Schillaci was important to me. As a tubby Sicilian with hair so kinky it could hold a Parker pen, let alone a pencil, the sight of a man so brazenly Palermitan becoming, however, briefly, the number one footballer in the world was exhilirating. Of course, he later went on to implode by dropping enough E to single-handedly cause an A Guy Called Gerald comeback tour, before rebounding by finishing a credible third in the Italian version of I’m A Celebrity (behind an underwear model and the guy that played Sandokan). For those 90 minutes though, I discovered an icon.
The pattern continued. Italy would play England, and I’d feel people shy away from me if I was English or give me some dap if they were immigrants (or Scottish). All of those games. The Italian 1-0 victory at Wembley where England explained itself as a country once and for all by removing Matthew Le Tissier and replacing him with Les Ferdinand. England’s victory over Del Piero and ten mannequins at Le Tournoi. David Beckham’s first match as England captain, which was preceded by a one-minute silence to mark the death of Gianni Agnelli’s son.
What can you do? You can’t shy away from this stuff, backing off of antagonism marks you out as a sellout, a house wop, something like Nino Manfredi’s character in Pane e Cioccolata (1974), an Italian immigrant so desperate to fit into Swiss society that he dyes his hair blonde and stops urinating in alleyways.
So force the issue. You know how every couple of years there’s a story about some Goth chickenhawk in somewhere like Merthyr or Otley who’s got into a bit of grief with the local bobbies because he wants to take his 20-years-younger, 10-stone-heavier girlfriend out in public on a dogleash? That’s how you feel wearing an Italy shirt in public during the finals of a major tournament that England are still in. It’s partly out of pride, partly out of a desire to mark yourself out as different, partly out of a belief that it’s the right thing to do, and partly because you’re a bellend.

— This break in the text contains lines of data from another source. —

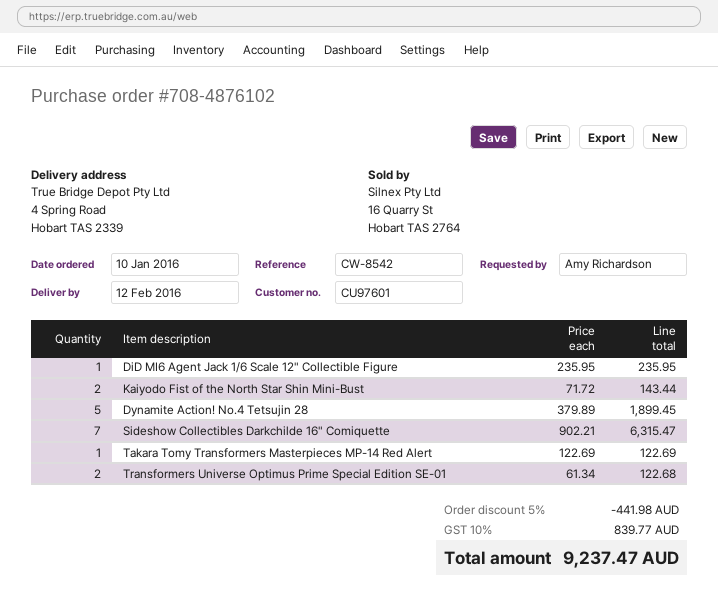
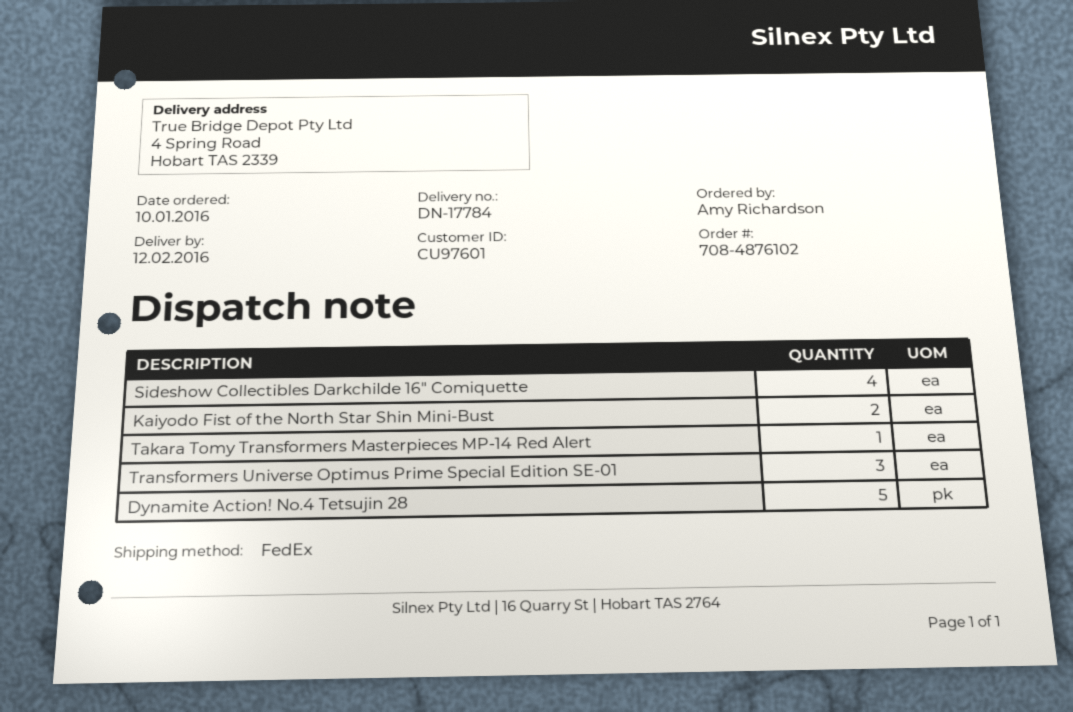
DiD MI6 Agent Jack 1/6 Scale 12" Collectible Figure: 1 -> none
Sideshow Collectibles Darkchilde 16" Comiquette: 7 -> 4
Transformers Universe Optimus Prime Special Edition SE-01: 2 -> 3

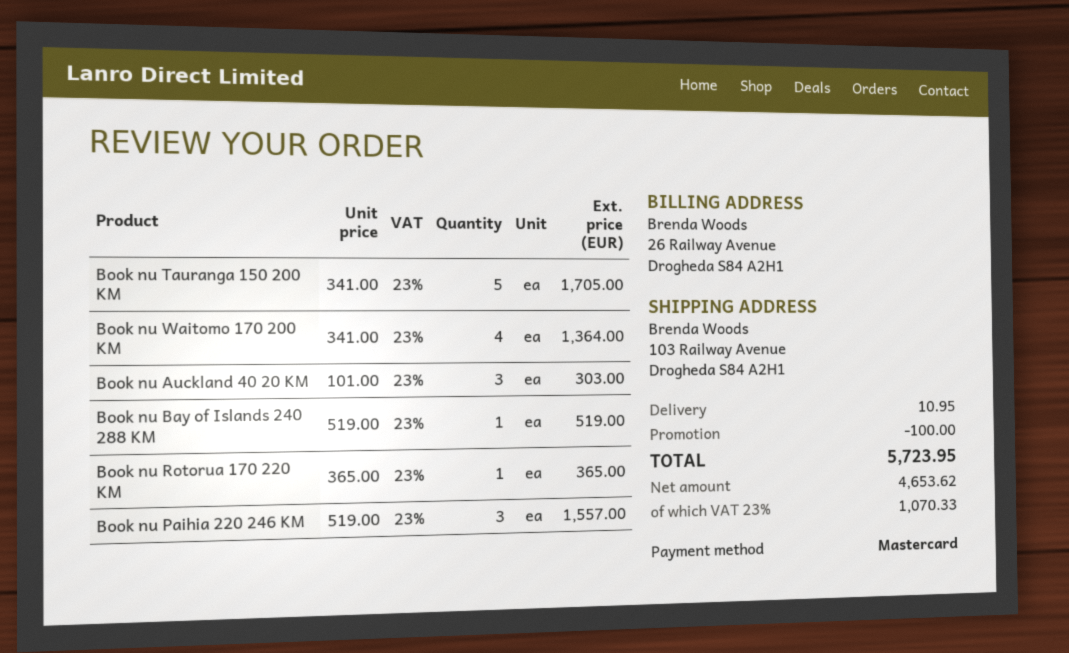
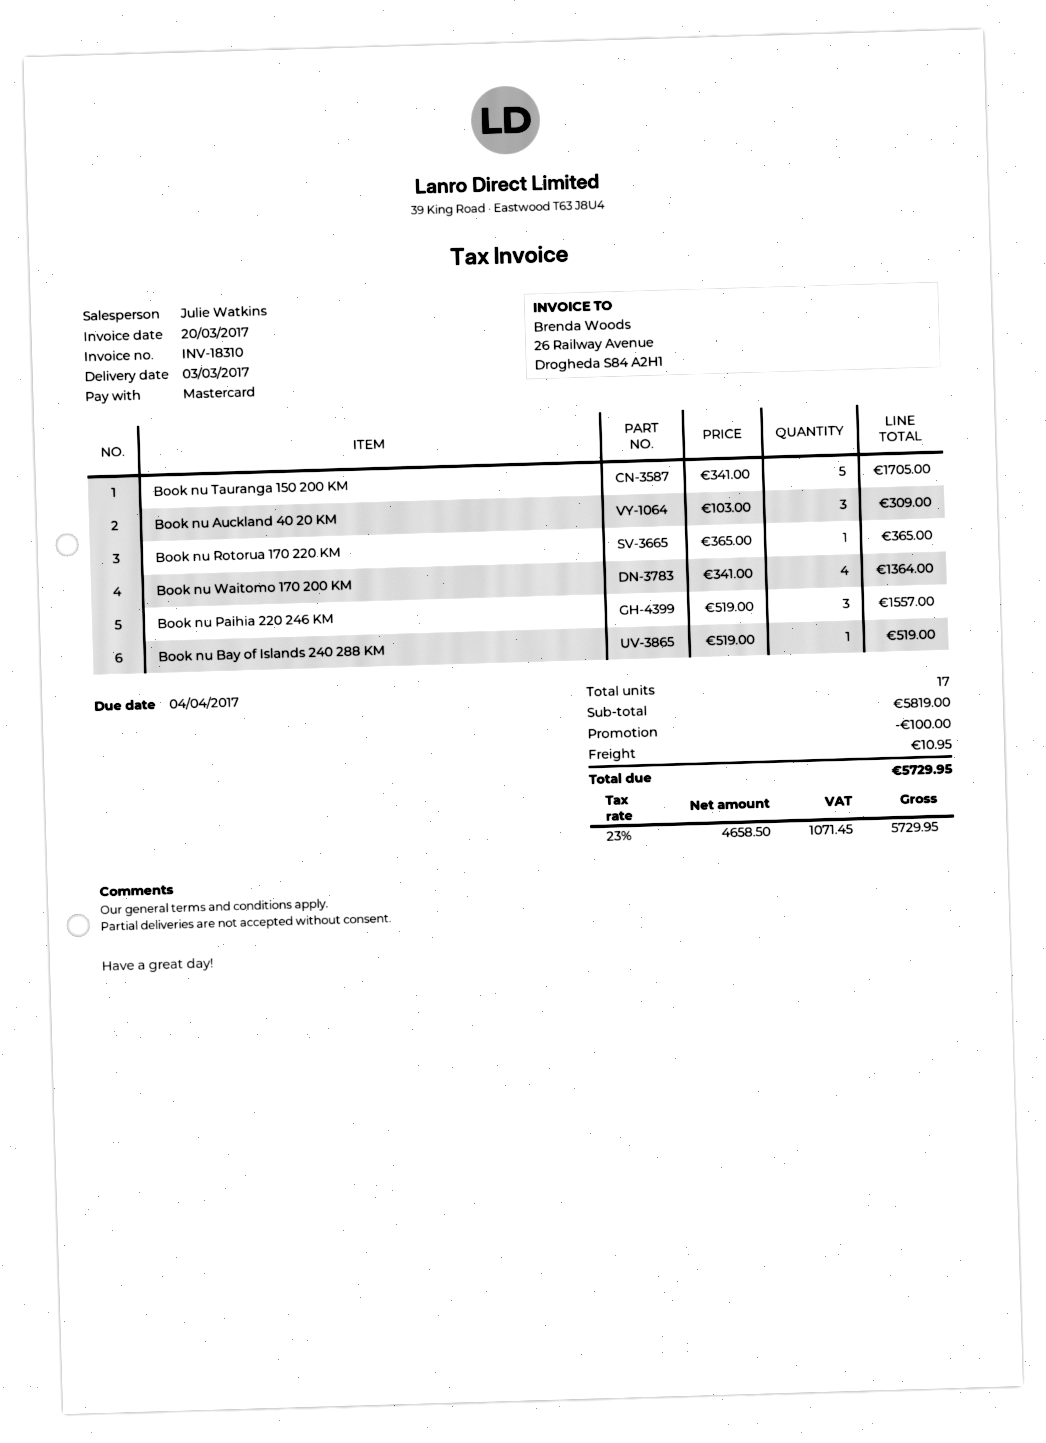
Book nu Auckland 40 20 KM: 3 x 101.00 = 303.00 -> 3 x 103.00 = 309.00
net: 4653.62 -> 4658.50
tax: 23% = 1070.33 -> 23% = 1071.45
total: 5723.95 -> 5729.95

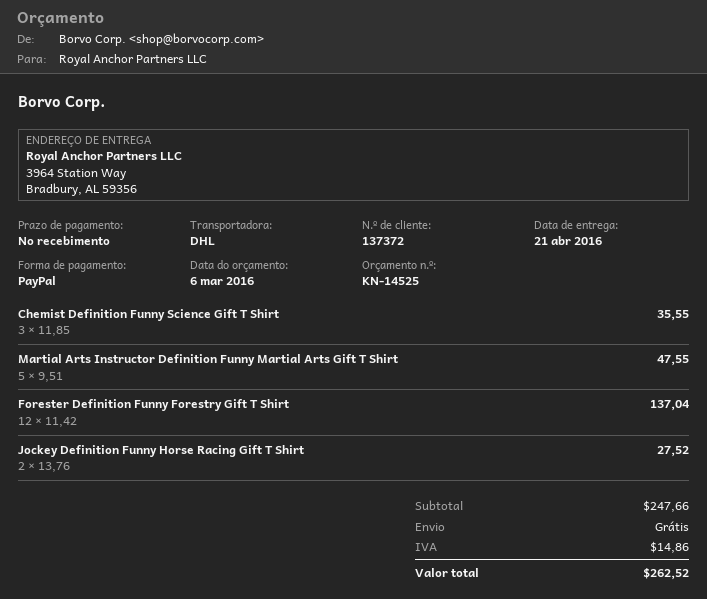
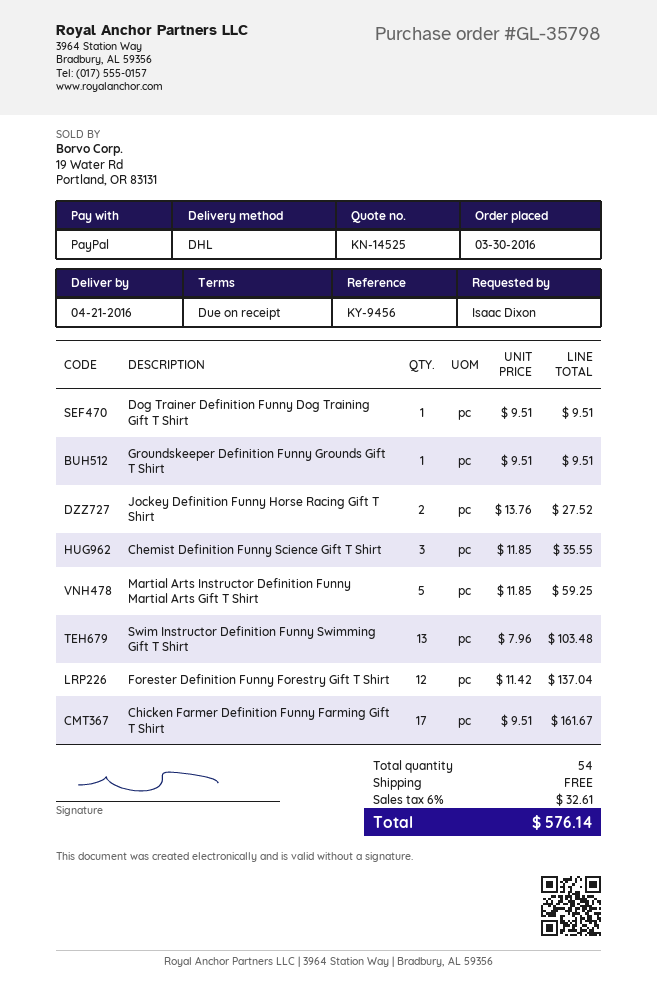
Martial Arts Instructor Definition Funny Martial Arts Gift T Shirt: 5 x 9.51 = 47.55 -> 5 x 11.85 = 59.25
Dog Trainer Definition Funny Dog Training Gift T Shirt: none -> 1 x 9.51 = 9.51
Groundskeeper Definition Funny Grounds Gift T Shirt: none -> 1 x 9.51 = 9.51
Swim Instructor Definition Funny Swimming Gift T Shirt: none -> 13 x 7.96 = 103.48
Chicken Farmer Definition Funny Farming Gift T Shirt: none -> 17 x 9.51 = 161.67
tax: 14.86 -> 32.61
total: 262.52 -> 576.14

I watched most of the 2006 World Cup at Bar Italia, a place that before I arrived in this nation’s capital I assumed was just something Londoners made up, like Blitz spirit or the notion of decent fish and chips anywhere south of Walsall. It was enjoyable. The crowd kept growing with each match, Italians are notoriously pessimistic about everything, and eventually we picked up some bandwagoners as well including, for the final, some dude from a local curry house rocking a tricolore turban. You might think that’s a cool symbol of multiculturalism. I saw it as some pandering shit. But, like I say, we’re all in this together.
And so England play Italy in a major tournament for the first time since that 1990 playoff on Sunday, a few months before I turn 30. And it’s hard for me. I’m at the age now where I don’t think I can walk into work on Monday morning pulling a Randy Orton pose and singing Frankie Valli’s greatest hits. And yet I’ve still got to put up with a week of newspapers chatting ill-informed shit about the Mafia (not a relevant concept in modern Italy, replace by the Camorra and Ndroghetta); catennaccio (refers to a specific formation not generic defensive football, created by the Swiss, perfected by an Argentinian); and Italian food (lasagne, ciabatta, tiramisu and pasta primavera aren’t really Italian foodstuffs, they were all created either in America or specifically to swindle money out of dumb tourists).
And, really, that’s what being an immigrant is all about. You come to another country in search of the almighty dollar and, in return, you get most of your chances for happiness stripped away and replaced with a never-ending stream of idiotic abuse. Still, we’re going to fuck your daughters and screw up your gene pool for ever, so deal with it.